▶ _DATASET RECORDS_
★ ★ ★ ★ ★ ★ ★
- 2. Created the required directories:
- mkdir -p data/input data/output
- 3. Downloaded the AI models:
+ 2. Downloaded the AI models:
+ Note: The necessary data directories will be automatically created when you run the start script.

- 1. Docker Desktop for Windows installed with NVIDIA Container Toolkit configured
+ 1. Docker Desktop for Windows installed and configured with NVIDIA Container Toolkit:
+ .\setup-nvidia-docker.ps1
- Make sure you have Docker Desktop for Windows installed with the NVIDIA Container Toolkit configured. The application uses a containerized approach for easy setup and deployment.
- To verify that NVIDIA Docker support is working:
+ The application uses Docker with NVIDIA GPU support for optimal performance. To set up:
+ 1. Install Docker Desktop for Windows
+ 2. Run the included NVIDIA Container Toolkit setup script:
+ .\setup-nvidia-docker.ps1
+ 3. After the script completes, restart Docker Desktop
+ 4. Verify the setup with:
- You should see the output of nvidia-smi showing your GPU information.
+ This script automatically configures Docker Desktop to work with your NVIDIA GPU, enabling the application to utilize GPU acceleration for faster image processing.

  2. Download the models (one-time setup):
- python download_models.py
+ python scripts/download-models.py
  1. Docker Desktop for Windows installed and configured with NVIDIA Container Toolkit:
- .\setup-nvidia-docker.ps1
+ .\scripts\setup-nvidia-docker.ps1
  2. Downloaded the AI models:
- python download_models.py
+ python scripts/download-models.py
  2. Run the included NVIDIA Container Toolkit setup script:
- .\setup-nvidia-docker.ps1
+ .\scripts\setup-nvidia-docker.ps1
★ ★ ★ ★ ★ ★ ★
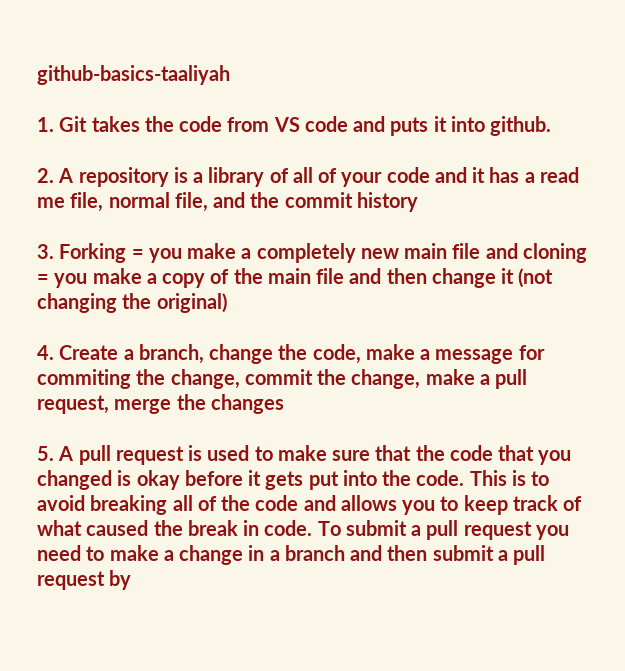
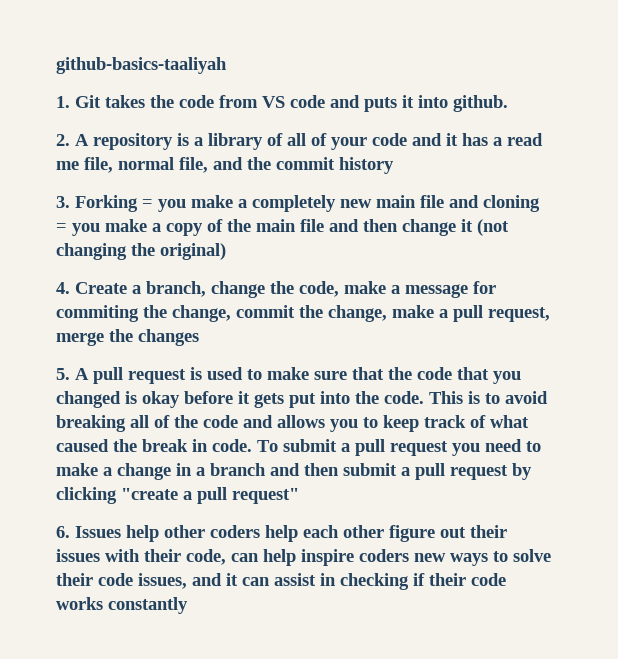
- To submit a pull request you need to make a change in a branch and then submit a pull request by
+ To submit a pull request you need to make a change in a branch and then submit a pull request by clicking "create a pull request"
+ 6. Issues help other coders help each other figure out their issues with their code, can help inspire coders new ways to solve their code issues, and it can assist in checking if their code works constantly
★ ★ ★ ★ ★ ★ ★
▶ _TASK DETAILS_
Check every line above for the word "submit" and copy those that have it.

▶ _SOLUTION FOR THIS TASK_
- To submit a pull request you need to make a change in a branch and then submit a pull request by
+ To submit a pull request you need to make a change in a branch and then submit a pull request by clicking "create a pull request"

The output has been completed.